What’s changed? Well, youth is out there brewing. What used to be the preserve of older men is now peppered with younger folk, and women are brewing as much as men. In Britain, we have leapt from 300 breweries in 2005 to over 2200 now. The government played a major part, reducing the tax liability on smaller brewers. The spread of brewers across the country is now wider than for a hundred years. And with this competition a new interest in ingredients has grown, a way to differentiate and to bring new beer drinkers into the fold.

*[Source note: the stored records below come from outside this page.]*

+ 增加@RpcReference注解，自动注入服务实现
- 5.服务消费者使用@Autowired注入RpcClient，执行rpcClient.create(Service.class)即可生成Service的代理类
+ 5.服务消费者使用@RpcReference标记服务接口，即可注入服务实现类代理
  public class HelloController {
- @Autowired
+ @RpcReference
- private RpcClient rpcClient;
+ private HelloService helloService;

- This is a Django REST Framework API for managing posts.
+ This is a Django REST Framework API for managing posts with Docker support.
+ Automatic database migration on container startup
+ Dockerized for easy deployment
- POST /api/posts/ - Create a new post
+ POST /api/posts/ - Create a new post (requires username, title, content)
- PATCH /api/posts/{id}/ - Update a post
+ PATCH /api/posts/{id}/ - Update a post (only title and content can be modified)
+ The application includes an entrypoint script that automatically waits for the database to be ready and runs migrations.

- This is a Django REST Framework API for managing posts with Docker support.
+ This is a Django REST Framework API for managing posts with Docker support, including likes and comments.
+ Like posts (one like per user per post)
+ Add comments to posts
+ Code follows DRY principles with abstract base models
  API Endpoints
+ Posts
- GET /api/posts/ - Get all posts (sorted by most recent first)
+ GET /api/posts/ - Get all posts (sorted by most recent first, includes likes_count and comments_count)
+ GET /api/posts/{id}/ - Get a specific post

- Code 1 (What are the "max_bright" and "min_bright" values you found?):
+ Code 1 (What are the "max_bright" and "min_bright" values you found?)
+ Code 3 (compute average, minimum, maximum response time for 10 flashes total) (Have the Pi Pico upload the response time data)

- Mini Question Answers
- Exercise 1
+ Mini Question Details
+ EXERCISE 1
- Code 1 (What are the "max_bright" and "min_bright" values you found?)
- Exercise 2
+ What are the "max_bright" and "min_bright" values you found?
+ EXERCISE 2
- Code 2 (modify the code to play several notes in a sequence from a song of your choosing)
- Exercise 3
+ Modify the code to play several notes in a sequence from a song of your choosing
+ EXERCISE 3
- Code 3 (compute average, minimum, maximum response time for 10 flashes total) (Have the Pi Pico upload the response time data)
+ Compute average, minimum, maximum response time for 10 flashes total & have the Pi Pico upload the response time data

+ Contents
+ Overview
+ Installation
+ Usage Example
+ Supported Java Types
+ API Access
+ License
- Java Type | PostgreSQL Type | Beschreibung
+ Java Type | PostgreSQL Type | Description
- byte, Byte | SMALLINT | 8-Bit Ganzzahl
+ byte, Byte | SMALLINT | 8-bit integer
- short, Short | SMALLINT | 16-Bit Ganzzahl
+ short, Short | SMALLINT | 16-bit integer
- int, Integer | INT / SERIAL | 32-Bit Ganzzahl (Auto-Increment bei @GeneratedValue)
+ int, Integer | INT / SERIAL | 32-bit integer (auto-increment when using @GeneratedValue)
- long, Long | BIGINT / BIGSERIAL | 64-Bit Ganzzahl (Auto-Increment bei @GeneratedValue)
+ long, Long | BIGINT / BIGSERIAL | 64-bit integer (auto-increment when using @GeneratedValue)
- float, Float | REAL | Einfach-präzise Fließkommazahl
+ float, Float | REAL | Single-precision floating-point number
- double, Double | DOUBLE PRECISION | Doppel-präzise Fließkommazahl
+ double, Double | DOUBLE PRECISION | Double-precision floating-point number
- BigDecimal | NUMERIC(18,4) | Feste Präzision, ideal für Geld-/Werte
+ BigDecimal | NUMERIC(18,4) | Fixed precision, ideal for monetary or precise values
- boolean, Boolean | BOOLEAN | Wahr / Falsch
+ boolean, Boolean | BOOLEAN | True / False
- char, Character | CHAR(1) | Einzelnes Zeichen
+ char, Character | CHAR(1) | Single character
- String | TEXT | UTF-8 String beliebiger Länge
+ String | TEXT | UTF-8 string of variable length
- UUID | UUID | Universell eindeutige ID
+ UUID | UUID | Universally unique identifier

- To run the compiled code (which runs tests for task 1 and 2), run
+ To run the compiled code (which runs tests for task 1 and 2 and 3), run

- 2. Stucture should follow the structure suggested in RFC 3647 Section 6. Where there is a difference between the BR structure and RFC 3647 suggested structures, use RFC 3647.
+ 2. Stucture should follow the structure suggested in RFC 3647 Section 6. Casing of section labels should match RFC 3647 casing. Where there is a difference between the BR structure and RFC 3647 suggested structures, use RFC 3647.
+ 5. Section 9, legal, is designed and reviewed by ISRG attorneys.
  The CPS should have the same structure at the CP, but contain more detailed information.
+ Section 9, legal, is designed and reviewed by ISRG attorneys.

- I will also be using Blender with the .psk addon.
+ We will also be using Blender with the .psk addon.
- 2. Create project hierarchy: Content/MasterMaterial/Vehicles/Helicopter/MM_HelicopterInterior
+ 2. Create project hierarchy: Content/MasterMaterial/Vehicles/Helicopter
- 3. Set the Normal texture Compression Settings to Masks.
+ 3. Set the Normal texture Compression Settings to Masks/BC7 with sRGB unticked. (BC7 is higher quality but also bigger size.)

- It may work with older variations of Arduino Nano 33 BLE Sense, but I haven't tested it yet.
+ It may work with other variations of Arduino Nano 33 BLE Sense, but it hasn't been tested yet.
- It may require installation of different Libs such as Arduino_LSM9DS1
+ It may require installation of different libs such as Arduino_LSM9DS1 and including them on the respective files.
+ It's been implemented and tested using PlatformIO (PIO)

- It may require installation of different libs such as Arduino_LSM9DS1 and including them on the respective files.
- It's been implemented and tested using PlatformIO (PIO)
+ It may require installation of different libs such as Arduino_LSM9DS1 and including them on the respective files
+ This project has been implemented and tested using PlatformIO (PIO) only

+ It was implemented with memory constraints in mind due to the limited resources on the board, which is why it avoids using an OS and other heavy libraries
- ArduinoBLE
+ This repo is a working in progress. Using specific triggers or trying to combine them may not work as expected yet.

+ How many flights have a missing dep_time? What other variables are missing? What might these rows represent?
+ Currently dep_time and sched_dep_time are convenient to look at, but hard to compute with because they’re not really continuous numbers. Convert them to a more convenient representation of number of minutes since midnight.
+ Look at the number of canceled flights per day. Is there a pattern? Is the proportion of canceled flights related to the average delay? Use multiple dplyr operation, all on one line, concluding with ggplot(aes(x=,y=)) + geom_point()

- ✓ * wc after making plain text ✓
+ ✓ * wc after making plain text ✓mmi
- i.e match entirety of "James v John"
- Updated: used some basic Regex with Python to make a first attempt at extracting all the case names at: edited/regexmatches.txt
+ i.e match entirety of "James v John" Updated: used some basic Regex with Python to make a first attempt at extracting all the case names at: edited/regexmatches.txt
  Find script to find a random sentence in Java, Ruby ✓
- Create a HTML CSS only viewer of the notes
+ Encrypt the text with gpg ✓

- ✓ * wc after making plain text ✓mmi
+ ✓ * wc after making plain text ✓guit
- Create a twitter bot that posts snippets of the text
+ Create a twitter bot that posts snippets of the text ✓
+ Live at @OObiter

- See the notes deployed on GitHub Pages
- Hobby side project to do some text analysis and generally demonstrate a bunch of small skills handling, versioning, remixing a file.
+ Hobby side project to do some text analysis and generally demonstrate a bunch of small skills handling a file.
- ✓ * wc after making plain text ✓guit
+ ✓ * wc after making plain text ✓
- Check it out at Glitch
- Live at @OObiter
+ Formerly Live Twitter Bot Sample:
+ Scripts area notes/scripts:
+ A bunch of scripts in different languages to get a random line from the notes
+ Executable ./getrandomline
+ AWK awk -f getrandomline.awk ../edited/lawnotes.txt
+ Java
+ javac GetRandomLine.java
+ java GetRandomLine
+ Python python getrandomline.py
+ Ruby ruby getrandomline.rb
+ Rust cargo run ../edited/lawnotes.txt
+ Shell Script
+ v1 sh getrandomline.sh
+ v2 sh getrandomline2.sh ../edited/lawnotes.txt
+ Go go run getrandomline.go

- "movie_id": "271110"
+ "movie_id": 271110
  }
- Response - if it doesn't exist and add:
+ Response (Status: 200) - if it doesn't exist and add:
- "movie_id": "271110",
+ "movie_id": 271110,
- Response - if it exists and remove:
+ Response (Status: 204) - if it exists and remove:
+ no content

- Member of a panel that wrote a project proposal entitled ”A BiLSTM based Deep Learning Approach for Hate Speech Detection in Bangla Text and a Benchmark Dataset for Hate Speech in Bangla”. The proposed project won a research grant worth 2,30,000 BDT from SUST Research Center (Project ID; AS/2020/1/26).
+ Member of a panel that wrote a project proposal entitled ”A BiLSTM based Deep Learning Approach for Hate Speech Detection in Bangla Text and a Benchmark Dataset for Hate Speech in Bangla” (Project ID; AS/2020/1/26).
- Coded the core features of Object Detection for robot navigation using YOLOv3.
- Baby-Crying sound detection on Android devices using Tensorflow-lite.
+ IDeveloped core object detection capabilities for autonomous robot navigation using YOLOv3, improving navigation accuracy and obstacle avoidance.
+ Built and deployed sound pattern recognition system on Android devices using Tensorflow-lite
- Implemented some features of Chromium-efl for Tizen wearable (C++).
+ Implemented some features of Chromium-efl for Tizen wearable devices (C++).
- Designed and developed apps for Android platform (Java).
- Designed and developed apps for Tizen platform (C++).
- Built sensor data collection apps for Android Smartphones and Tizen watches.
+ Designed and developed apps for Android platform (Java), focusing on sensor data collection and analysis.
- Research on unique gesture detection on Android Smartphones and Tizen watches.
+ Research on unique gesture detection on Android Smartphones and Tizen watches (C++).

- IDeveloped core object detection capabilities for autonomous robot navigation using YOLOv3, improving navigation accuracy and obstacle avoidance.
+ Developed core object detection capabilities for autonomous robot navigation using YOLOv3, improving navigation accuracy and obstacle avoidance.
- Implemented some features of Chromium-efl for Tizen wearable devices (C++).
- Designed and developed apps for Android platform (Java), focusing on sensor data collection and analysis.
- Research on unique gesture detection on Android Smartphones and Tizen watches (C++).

Where we once used British hops, or German and Czech for lager, we are turning eyes and palates towards America, Australia, New Zealand and further afield. Modern hops arrive here with so many flavours: our British hops (Challenger, Fuggles, Goldings, First Gold) tend to be understated, like those from Germany (Perle, for example) and the Czech Republic (Saaz is the most popular variety), with floral overtures of Chablis, honey, lemon, lime, liquorice, earthiness and geranium; American hops like Cascade, Citra and Chinook are more confident, with vibrant lemon, grapefruit, lychee, lime. New Zealand is now growing its armoury with the Sauvignon Blanc-inspired Nelson Sauvin; and Australia is weighing in with its passionfruit and citrus Galaxy.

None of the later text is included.